For the material below, return exactly the lines starting at the line containing "box-shadow: inset 1px" and ending at the line containing "#f1efe9; display: flex; align-items: center;", both ends included, and no others.

------------------------------

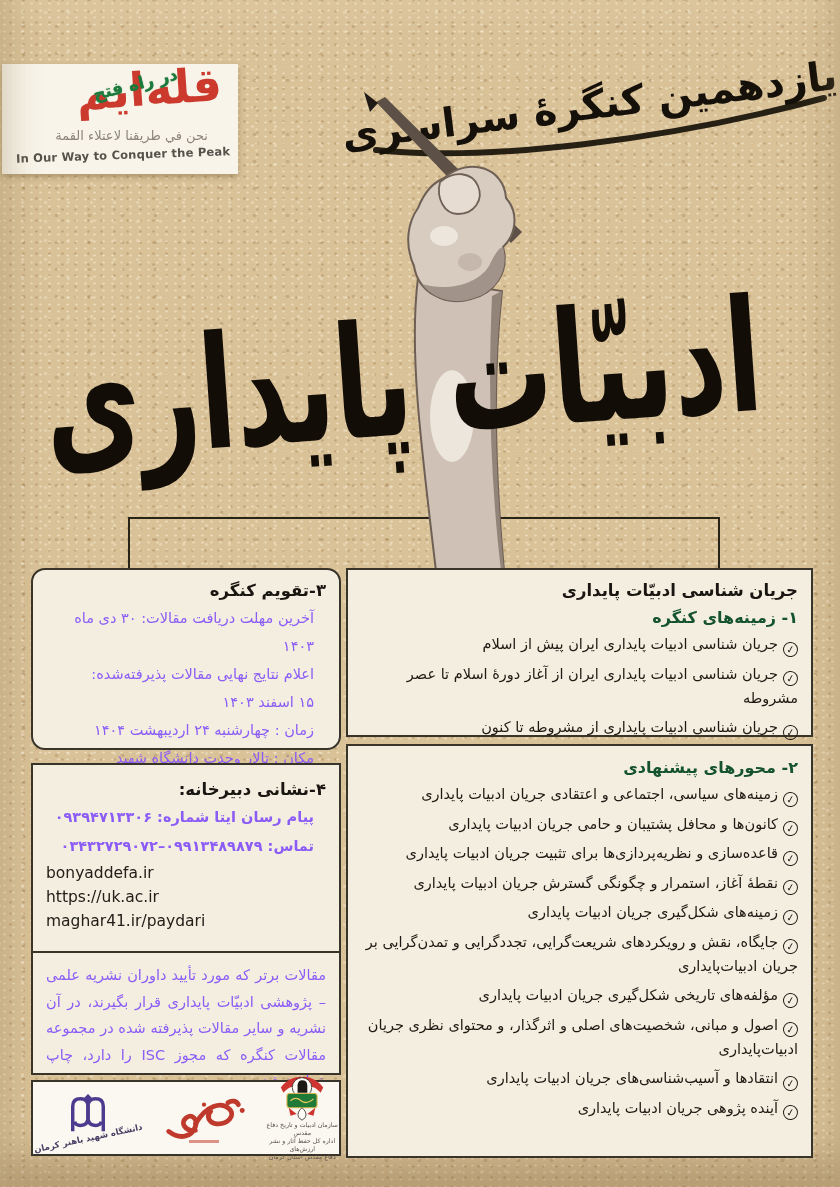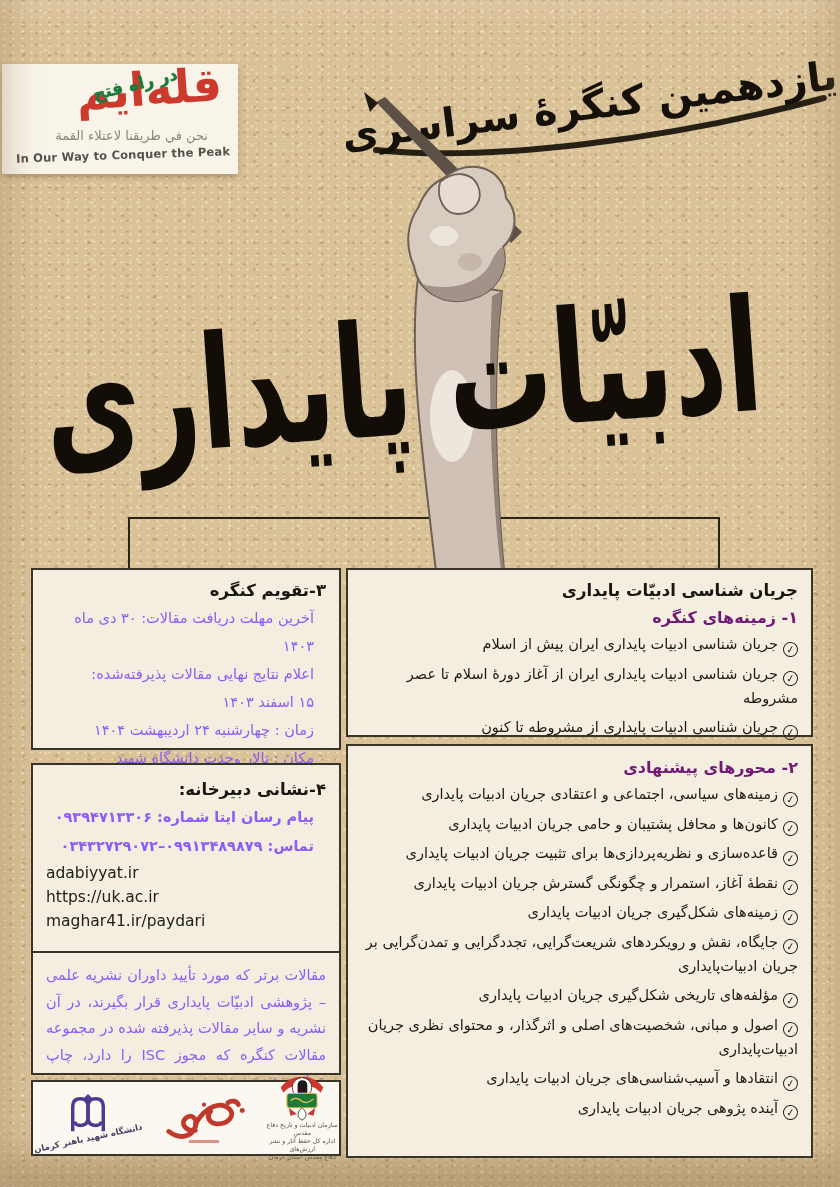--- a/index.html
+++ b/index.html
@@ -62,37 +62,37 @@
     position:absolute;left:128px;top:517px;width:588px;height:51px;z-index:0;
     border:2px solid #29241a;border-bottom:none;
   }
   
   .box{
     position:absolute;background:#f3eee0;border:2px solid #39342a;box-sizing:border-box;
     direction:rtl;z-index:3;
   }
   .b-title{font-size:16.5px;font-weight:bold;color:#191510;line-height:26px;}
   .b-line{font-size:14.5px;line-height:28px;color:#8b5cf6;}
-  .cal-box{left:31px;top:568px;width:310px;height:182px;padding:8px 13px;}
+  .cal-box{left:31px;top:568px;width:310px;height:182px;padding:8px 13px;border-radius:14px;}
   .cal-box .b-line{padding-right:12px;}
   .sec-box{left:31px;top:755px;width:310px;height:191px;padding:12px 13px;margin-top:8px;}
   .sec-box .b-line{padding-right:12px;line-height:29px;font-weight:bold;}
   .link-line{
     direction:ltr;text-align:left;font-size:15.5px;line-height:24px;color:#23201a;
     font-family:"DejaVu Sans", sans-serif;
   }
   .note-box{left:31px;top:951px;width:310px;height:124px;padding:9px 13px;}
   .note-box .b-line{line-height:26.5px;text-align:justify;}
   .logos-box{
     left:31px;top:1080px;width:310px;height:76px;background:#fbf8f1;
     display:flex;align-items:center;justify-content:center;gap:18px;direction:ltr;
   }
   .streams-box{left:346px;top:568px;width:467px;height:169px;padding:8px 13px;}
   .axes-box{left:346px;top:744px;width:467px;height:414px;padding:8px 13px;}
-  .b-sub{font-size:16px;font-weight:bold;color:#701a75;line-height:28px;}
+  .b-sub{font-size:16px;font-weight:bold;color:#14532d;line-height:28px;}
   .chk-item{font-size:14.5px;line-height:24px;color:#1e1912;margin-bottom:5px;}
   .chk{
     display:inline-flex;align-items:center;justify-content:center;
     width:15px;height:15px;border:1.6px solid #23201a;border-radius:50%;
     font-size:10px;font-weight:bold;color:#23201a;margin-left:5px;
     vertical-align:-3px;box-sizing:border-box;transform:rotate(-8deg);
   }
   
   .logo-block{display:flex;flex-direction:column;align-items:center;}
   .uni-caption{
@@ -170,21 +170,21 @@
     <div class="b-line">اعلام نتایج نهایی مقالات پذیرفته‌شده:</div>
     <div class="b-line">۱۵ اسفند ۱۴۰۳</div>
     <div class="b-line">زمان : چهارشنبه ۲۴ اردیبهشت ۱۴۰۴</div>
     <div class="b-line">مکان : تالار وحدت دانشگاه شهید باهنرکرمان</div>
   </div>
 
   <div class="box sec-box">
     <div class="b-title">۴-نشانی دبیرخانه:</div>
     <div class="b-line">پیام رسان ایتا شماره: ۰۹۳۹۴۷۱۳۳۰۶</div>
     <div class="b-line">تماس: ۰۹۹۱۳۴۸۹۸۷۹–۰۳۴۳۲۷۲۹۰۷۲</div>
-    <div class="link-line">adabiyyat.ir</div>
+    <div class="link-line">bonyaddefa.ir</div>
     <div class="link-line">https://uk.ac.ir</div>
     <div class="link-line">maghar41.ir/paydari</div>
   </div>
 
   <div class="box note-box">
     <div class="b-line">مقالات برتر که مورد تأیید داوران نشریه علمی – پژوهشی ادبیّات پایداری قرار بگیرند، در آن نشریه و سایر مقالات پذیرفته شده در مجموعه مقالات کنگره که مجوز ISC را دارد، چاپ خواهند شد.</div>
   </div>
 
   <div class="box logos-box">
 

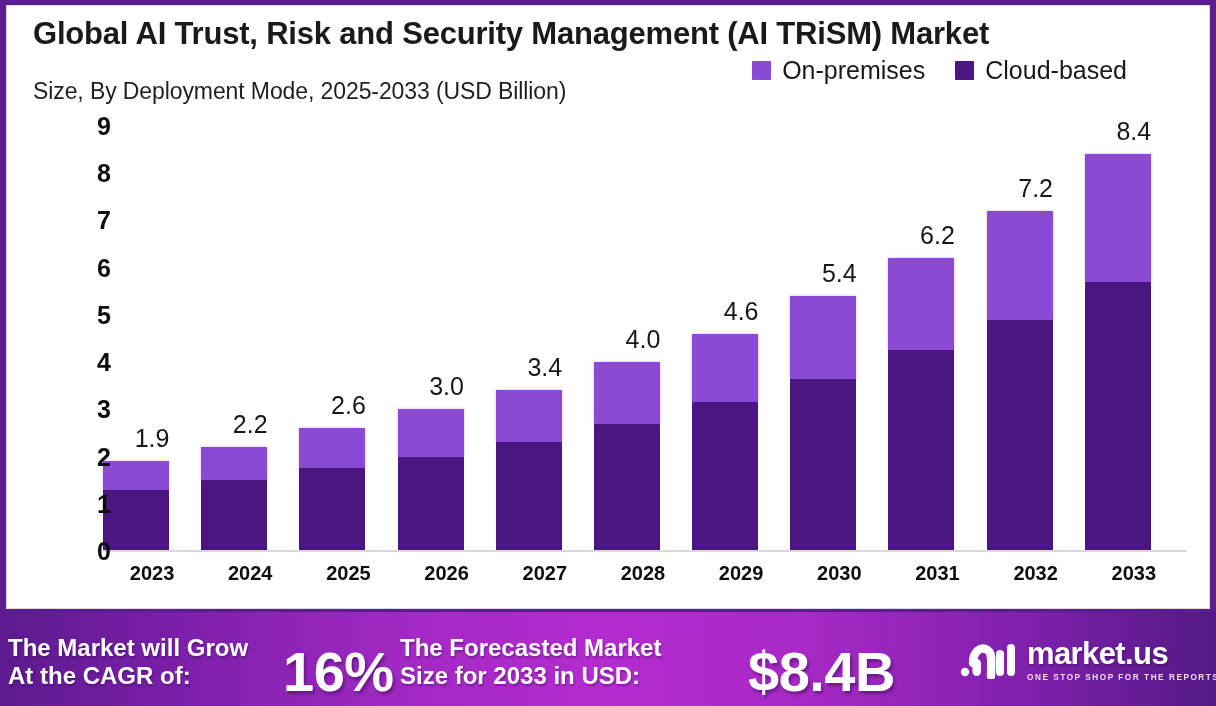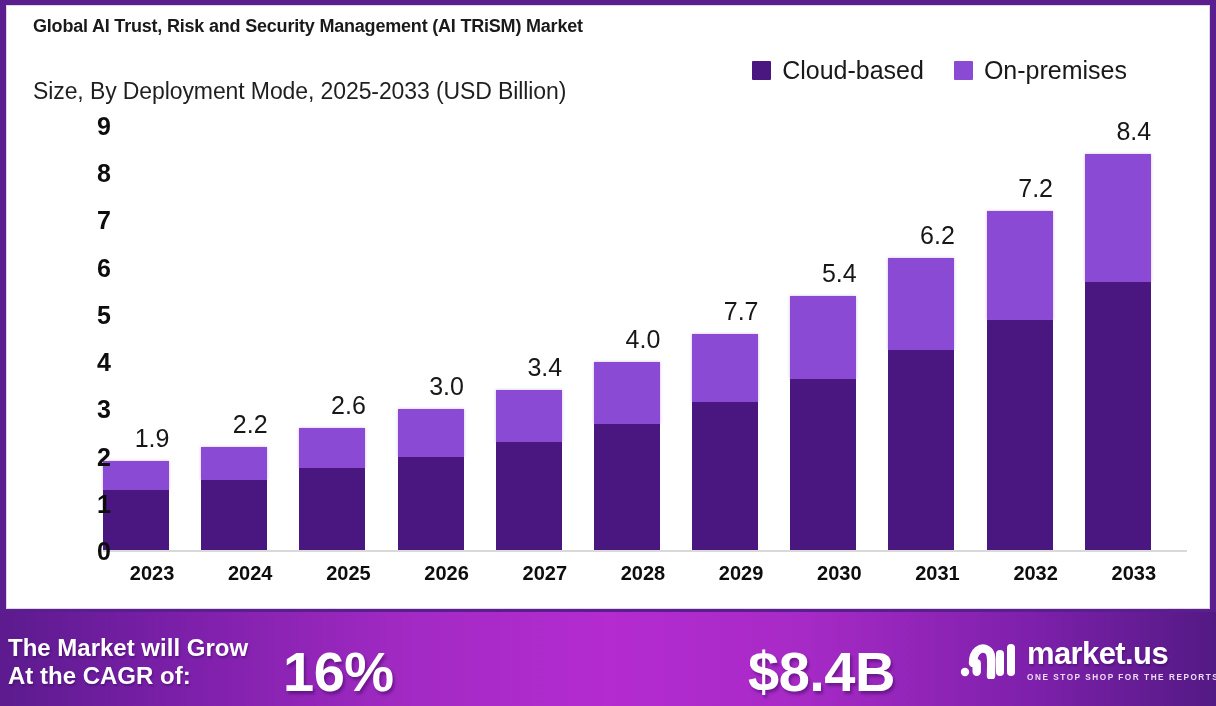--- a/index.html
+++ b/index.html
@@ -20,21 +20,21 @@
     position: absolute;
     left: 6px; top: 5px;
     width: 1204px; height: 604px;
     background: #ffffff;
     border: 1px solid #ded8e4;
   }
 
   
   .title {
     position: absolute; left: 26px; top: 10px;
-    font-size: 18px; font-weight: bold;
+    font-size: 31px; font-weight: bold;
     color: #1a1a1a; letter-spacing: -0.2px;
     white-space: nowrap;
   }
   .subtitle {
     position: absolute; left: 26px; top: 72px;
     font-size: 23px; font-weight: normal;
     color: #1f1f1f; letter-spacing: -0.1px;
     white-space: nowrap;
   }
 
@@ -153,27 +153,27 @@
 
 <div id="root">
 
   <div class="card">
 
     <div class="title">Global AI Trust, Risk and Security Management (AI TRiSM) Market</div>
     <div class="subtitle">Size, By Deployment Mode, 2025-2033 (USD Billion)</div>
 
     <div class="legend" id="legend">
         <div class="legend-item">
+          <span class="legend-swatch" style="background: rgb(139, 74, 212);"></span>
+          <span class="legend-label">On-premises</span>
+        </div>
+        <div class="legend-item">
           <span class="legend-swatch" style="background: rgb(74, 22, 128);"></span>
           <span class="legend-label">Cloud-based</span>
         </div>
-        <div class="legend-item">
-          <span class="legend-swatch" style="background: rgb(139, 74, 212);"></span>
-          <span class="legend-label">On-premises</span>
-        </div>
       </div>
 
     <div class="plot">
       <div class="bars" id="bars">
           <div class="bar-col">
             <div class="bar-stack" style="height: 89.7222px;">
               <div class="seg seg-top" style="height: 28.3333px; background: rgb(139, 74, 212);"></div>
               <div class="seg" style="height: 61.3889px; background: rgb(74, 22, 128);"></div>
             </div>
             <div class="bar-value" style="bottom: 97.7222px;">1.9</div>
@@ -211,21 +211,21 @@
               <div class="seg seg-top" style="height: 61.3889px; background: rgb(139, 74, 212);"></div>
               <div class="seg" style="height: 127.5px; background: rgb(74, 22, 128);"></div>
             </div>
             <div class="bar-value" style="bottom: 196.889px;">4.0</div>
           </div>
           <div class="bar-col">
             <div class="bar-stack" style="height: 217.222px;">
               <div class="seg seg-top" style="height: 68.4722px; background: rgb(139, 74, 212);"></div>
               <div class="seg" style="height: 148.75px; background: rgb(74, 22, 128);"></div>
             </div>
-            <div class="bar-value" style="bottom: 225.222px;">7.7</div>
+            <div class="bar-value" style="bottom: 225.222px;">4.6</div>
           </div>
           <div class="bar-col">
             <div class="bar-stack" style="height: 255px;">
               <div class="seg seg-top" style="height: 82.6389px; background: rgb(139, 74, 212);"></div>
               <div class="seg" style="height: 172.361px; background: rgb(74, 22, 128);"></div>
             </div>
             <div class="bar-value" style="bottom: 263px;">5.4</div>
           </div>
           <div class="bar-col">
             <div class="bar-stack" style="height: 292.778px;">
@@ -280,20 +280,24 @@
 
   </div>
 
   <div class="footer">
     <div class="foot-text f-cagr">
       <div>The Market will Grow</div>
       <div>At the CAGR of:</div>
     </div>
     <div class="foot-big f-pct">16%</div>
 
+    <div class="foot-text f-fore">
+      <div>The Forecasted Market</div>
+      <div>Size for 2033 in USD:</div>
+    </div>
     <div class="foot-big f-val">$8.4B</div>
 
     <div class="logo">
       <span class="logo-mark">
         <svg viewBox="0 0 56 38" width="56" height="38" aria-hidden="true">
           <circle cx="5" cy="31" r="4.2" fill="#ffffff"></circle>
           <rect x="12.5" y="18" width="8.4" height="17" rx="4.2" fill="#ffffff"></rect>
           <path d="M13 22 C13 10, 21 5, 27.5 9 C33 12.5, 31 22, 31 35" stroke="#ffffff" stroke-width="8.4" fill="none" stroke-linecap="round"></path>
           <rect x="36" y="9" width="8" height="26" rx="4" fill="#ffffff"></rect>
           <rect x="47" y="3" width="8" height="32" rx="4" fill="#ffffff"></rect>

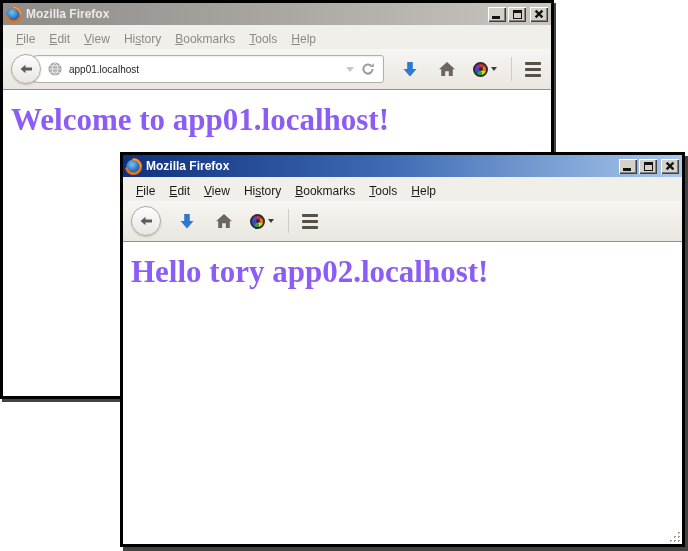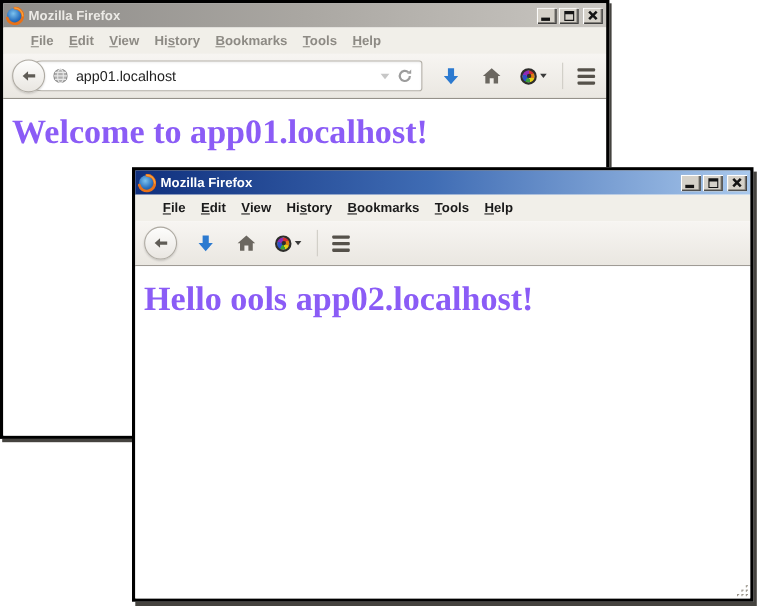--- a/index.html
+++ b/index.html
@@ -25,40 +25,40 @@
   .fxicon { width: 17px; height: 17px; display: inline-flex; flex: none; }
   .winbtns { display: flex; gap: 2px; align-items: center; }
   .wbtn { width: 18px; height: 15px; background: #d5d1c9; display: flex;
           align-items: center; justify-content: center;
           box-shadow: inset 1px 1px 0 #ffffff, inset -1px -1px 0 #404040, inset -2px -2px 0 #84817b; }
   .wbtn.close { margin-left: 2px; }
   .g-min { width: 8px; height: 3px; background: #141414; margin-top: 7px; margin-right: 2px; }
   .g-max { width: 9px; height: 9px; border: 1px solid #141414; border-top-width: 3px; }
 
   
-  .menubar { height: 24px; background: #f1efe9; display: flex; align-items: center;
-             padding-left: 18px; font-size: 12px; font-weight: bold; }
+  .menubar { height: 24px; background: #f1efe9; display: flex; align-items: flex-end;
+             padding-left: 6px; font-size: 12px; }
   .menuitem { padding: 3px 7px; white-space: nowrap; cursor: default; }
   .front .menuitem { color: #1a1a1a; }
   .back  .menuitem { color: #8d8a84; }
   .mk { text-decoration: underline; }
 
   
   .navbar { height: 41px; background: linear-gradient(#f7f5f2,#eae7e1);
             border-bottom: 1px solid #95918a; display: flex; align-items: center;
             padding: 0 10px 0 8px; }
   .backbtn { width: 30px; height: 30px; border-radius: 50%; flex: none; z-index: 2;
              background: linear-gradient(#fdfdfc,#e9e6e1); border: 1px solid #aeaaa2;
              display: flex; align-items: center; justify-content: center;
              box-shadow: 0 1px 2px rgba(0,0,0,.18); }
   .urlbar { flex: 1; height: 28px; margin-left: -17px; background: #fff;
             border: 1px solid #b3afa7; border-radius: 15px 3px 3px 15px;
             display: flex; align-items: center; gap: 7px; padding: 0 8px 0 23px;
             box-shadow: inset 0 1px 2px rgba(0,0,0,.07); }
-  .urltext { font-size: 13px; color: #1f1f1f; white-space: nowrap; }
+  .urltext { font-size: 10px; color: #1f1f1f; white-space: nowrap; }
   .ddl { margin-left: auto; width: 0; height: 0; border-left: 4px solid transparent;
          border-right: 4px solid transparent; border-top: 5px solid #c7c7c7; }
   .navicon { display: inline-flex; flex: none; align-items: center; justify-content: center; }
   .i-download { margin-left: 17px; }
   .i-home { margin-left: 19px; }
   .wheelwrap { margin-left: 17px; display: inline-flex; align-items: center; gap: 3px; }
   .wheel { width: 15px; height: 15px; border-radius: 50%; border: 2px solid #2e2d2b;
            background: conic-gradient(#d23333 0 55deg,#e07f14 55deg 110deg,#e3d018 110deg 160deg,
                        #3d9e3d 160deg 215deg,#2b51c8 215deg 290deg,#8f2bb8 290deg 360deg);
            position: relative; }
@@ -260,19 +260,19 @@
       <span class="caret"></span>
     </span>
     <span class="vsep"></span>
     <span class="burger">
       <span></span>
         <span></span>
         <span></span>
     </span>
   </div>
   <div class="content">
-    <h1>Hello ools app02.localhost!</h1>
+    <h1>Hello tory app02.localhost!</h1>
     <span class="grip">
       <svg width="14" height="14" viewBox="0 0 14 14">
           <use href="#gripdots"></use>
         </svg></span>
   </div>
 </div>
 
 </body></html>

------------------------------

Answer box »
           box-shadow: inset 1px 1px 0 #ffffff, inset -1px -1px 0 #404040, inset -2px -2px 0 #84817b; }
   .wbtn.close { margin-left: 2px; }
   .g-min { width: 8px; height: 3px; background: #141414; margin-top: 7px; margin-right: 2px; }
   .g-max { width: 9px; height: 9px; border: 1px solid #141414; border-top-width: 3px; }
 
   
-  .menubar { height: 24px; background: #f1efe9; display: flex; align-items: center;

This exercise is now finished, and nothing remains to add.